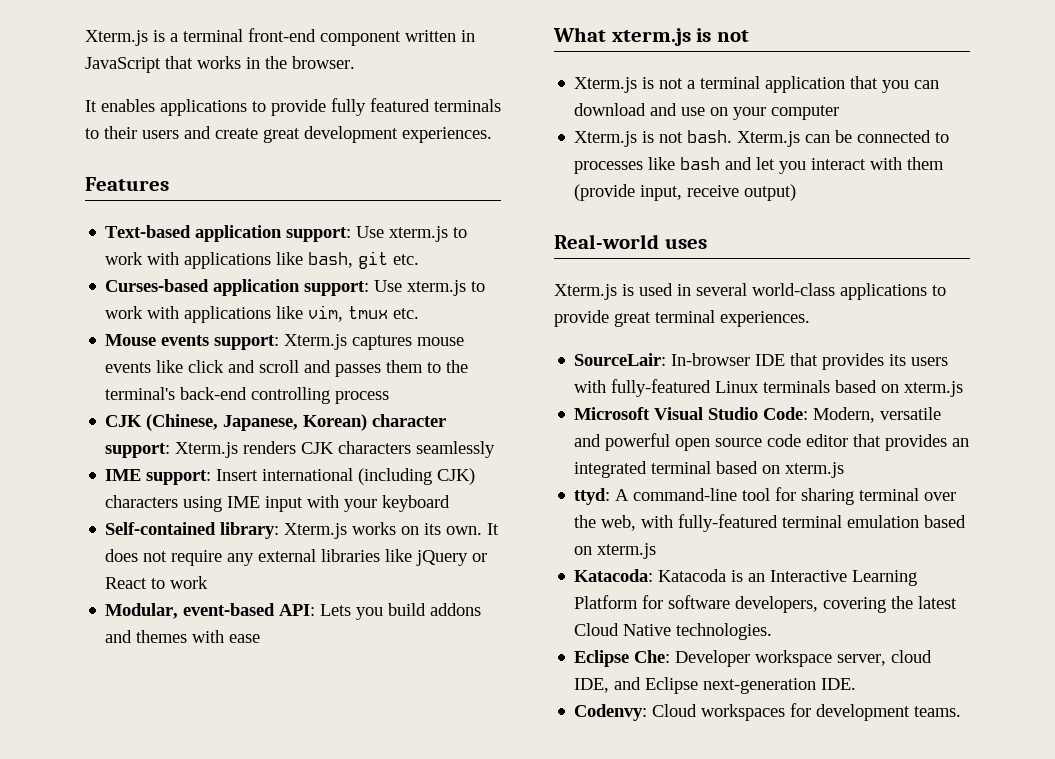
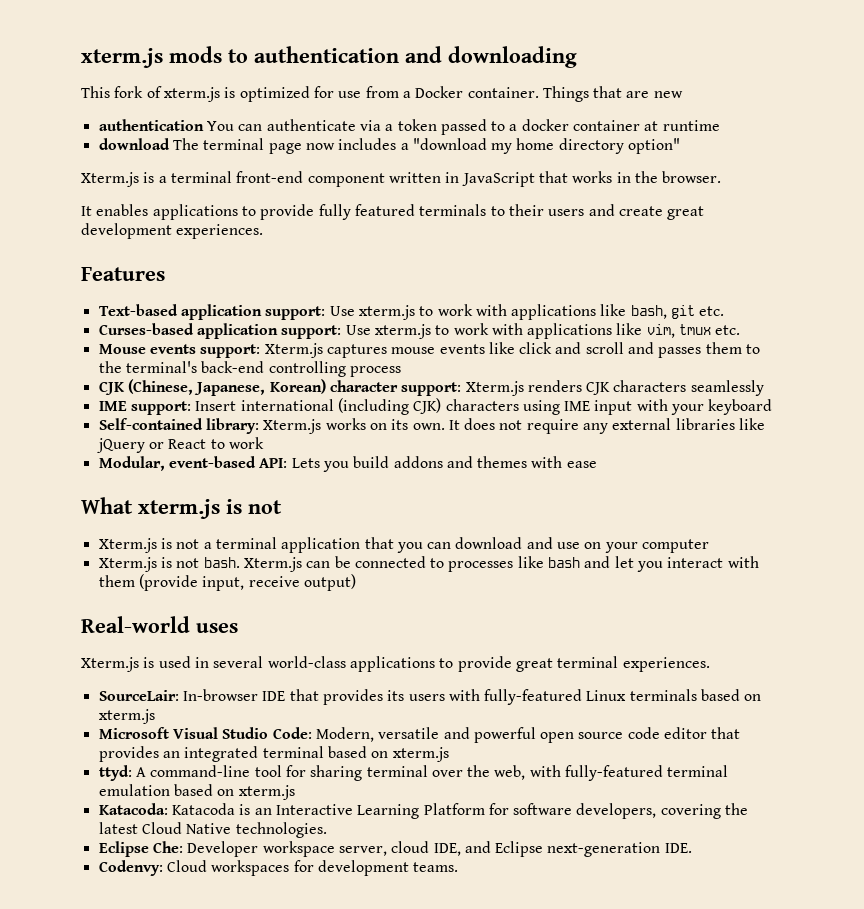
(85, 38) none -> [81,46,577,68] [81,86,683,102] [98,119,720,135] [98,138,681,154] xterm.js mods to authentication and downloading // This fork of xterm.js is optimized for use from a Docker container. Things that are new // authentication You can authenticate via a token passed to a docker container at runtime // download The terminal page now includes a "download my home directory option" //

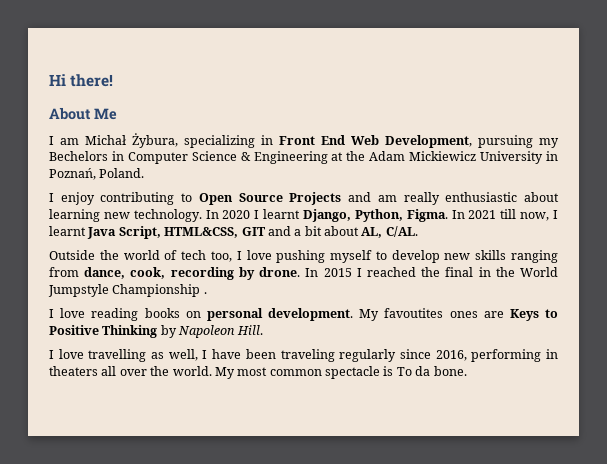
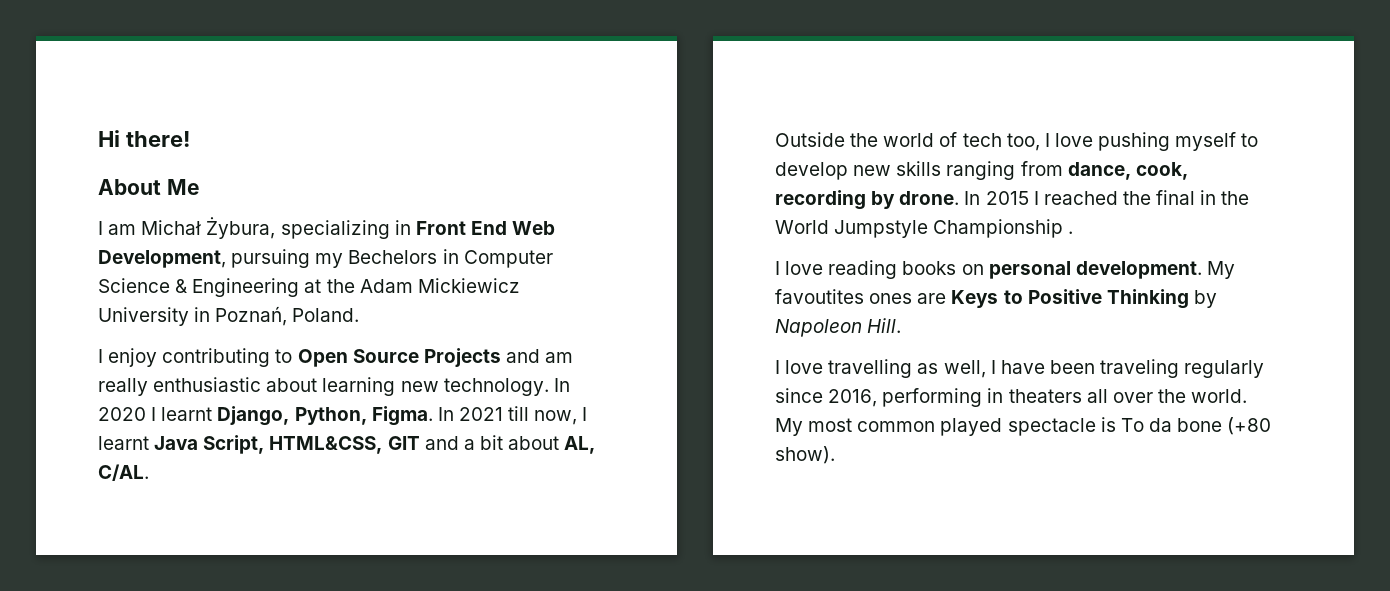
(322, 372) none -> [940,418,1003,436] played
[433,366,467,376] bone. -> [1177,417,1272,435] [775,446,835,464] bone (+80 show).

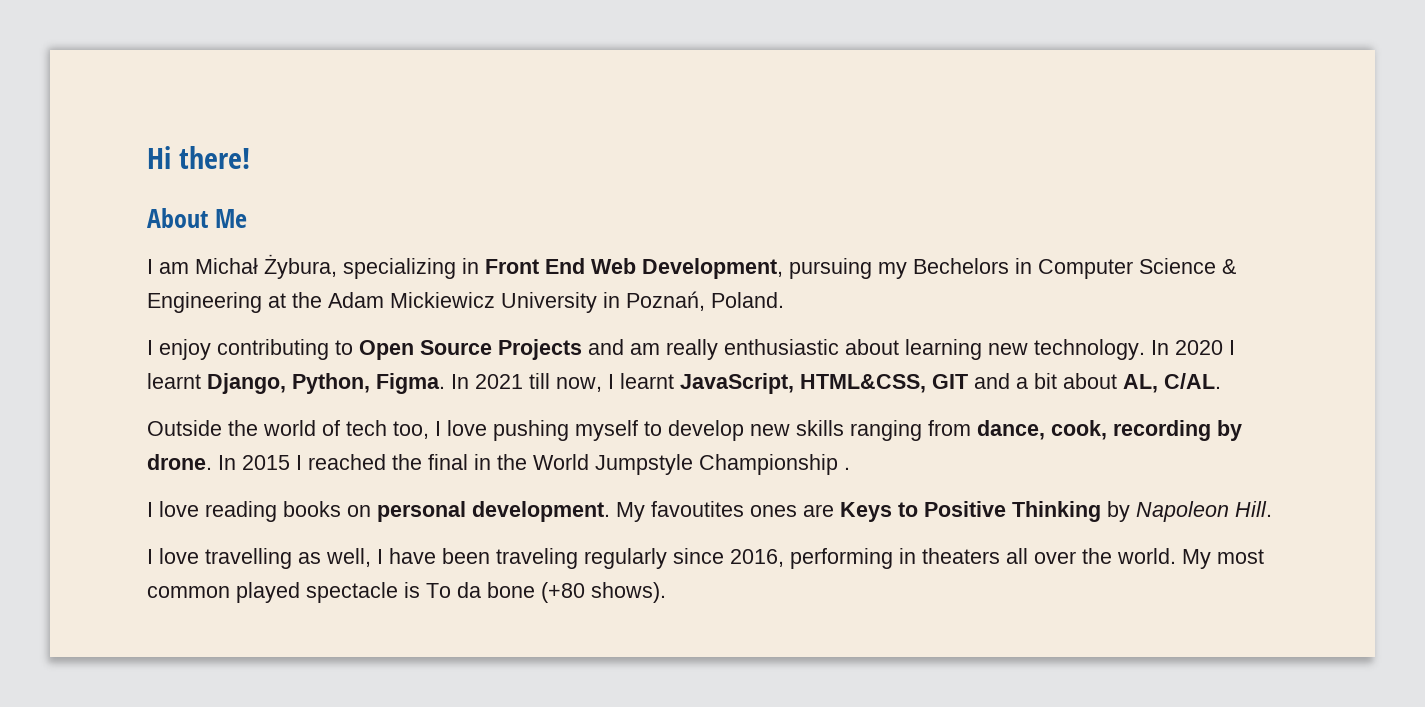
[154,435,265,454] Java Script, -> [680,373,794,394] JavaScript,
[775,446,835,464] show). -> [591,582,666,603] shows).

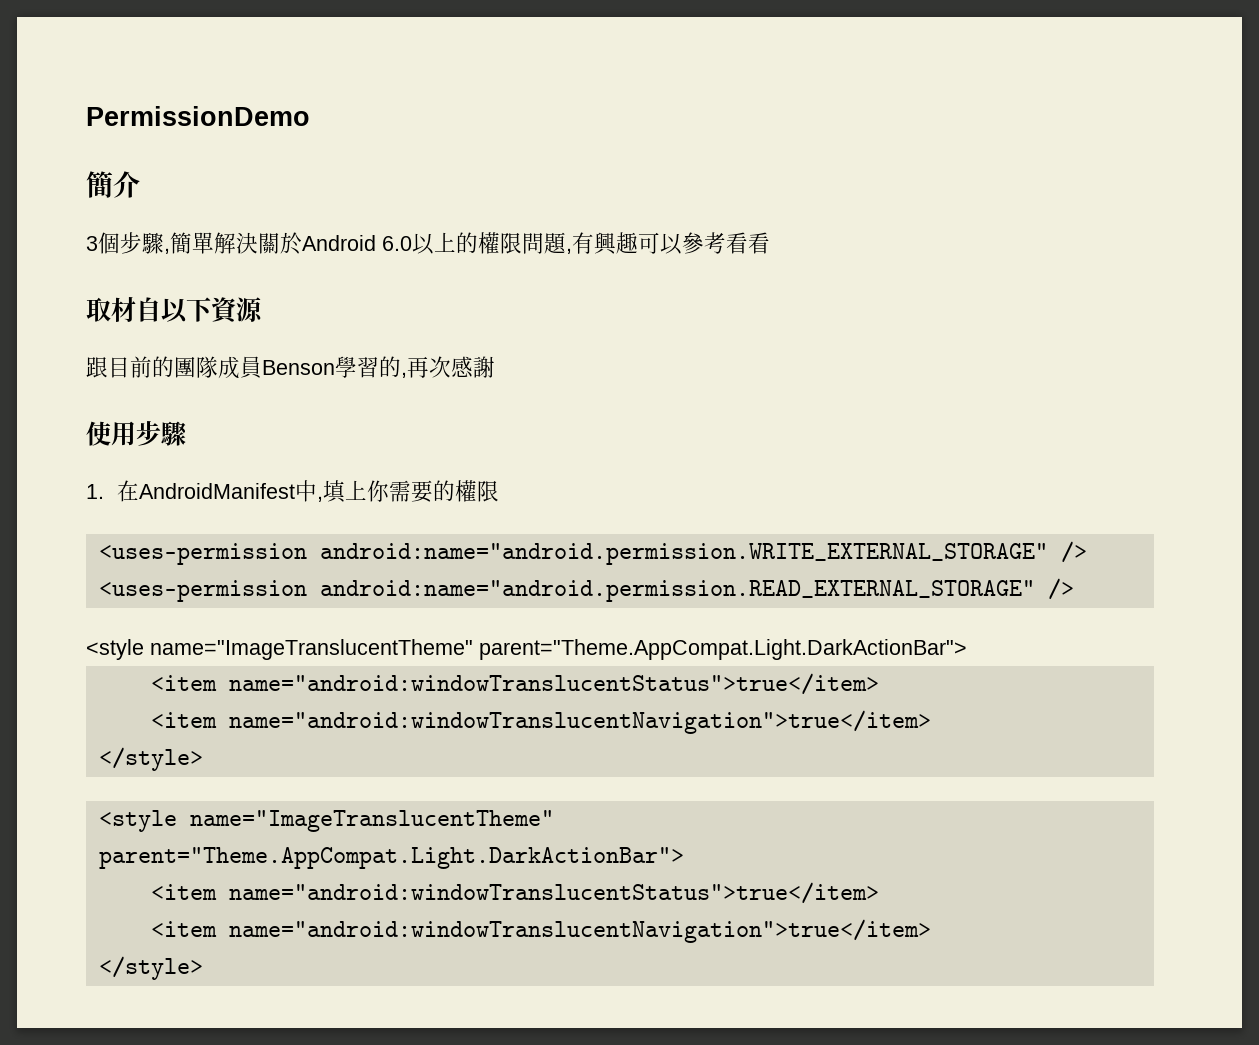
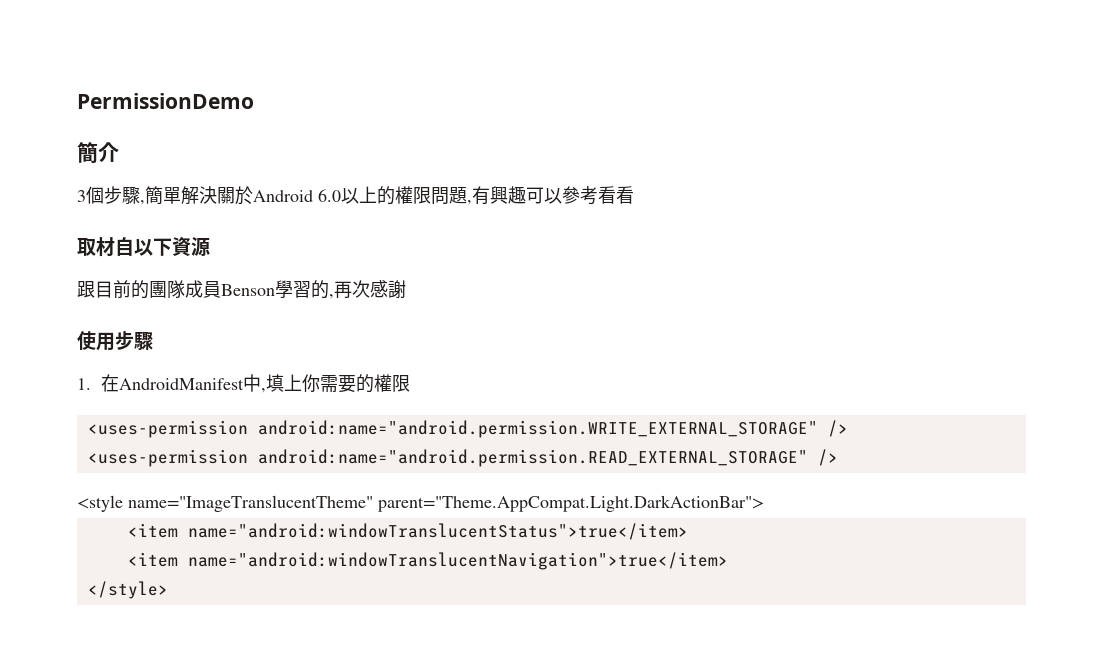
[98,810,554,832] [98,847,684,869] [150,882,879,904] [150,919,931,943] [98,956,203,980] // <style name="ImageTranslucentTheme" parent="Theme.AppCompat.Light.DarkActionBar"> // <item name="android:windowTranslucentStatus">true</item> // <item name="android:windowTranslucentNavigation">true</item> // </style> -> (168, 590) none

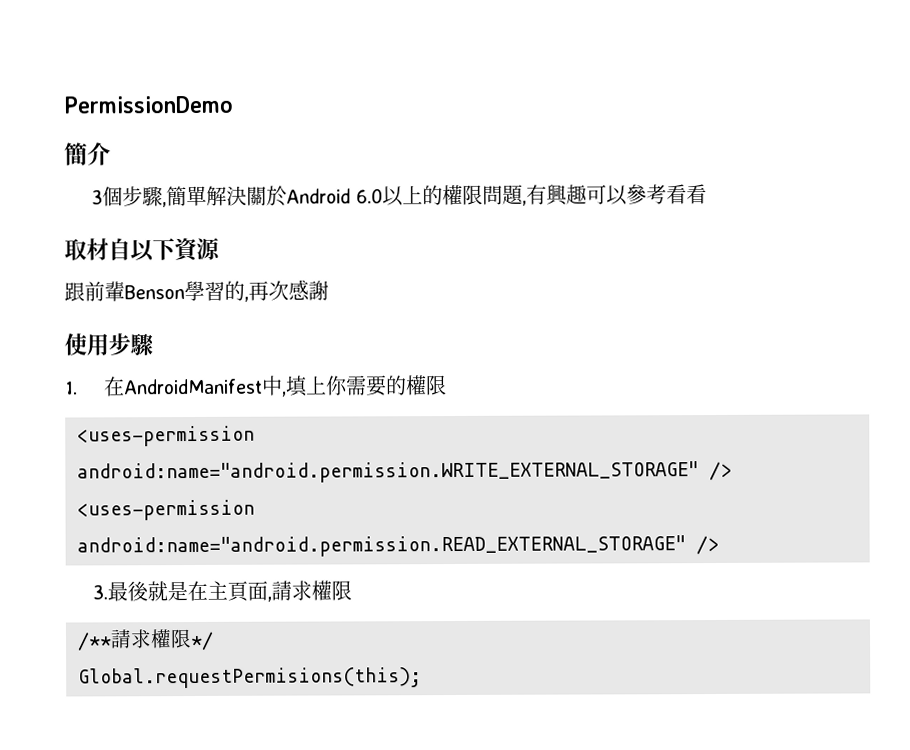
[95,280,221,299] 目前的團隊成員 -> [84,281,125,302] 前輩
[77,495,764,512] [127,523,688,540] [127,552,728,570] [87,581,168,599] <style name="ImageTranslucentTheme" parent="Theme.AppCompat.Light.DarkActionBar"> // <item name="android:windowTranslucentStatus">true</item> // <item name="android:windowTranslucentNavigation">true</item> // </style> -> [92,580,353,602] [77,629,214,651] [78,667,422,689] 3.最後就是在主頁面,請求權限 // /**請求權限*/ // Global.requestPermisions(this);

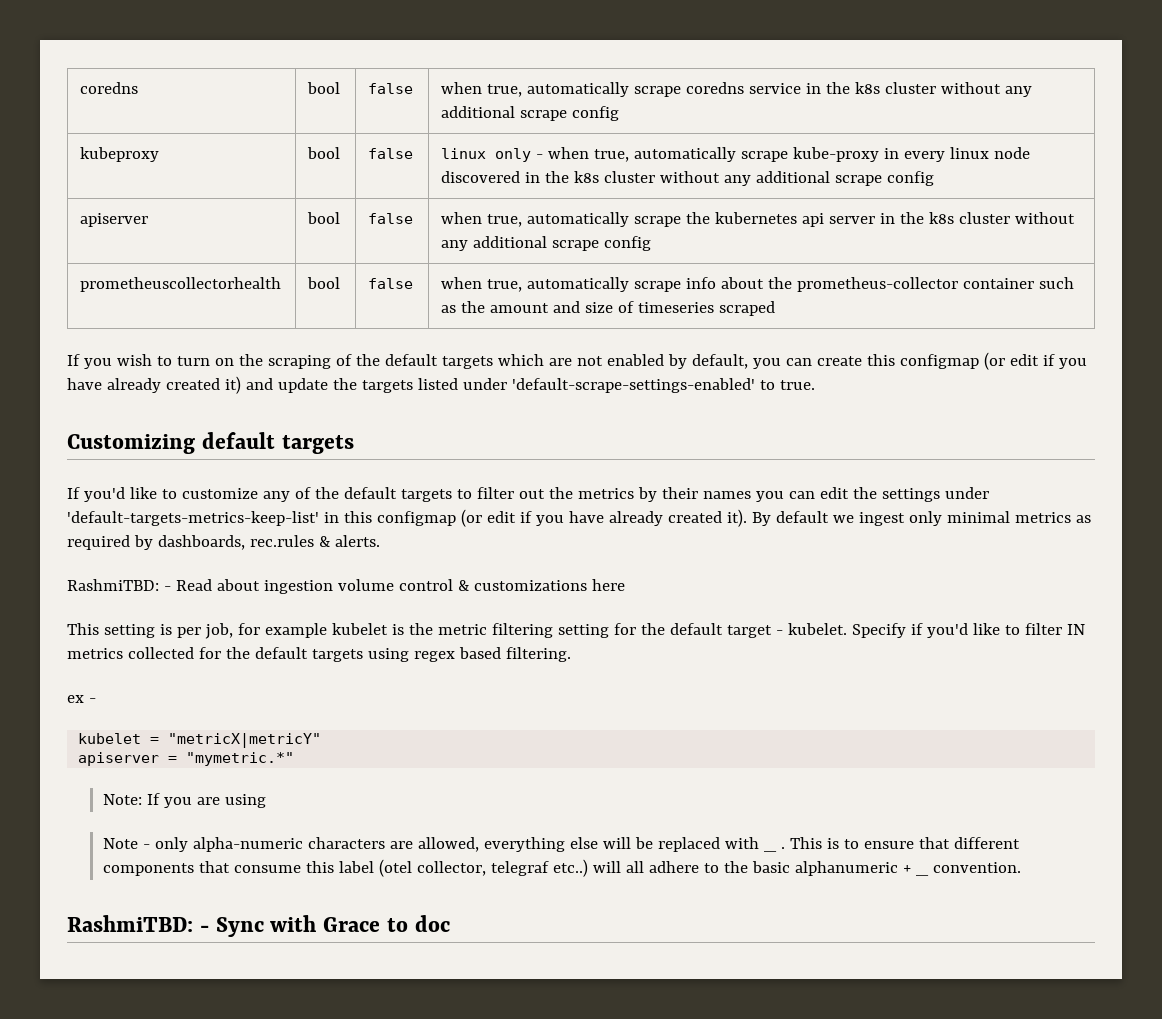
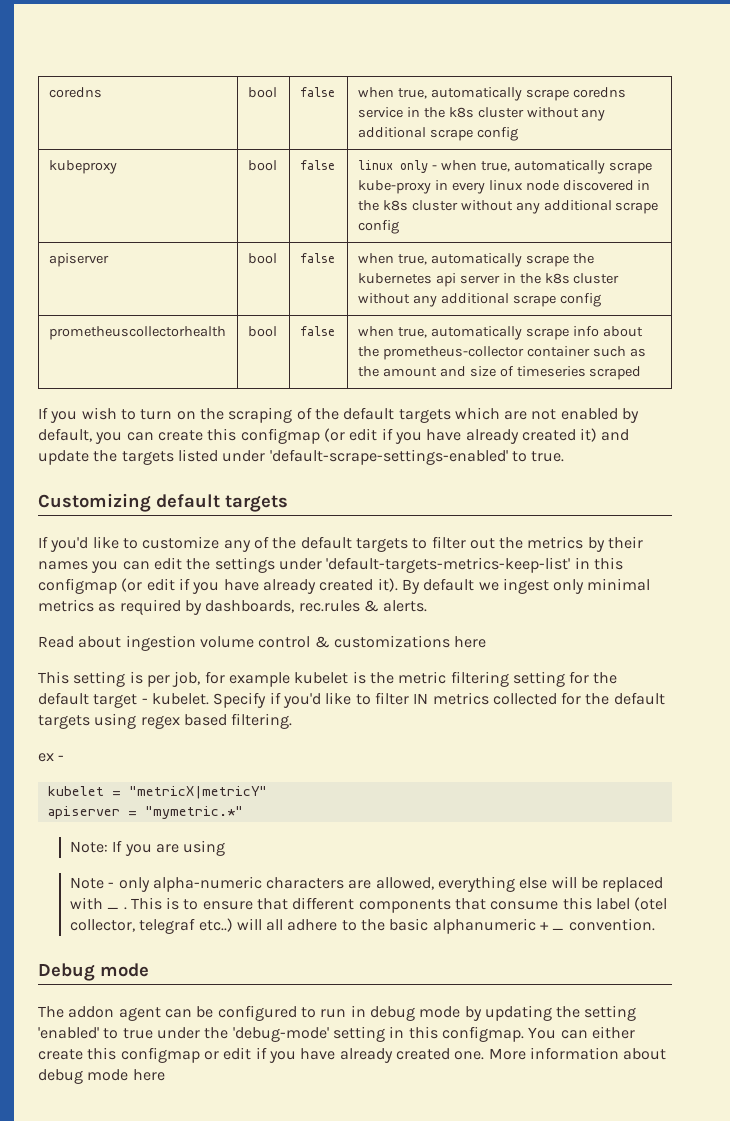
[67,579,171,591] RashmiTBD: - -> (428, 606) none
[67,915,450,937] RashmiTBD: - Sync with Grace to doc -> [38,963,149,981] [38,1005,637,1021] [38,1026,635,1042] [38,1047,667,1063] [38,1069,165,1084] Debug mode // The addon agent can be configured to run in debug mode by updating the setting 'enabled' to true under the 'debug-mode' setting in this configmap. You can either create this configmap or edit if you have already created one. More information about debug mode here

◆ **What is being asked**: Look for the word "RashmiTBD". Copy out every line of the data that has it.

◆ **Result of the exercise**:
[67,579,171,591] RashmiTBD: - -> (428, 606) none
[67,915,450,937] RashmiTBD: - Sync with Grace to doc -> [38,963,149,981] [38,1005,637,1021] [38,1026,635,1042] [38,1047,667,1063] [38,1069,165,1084] Debug mode // The addon agent can be configured to run in debug mode by updating the setting 'enabled' to true under the 'debug-mode' setting in this configmap. You can either create this configmap or edit if you have already created one. More information about debug mode here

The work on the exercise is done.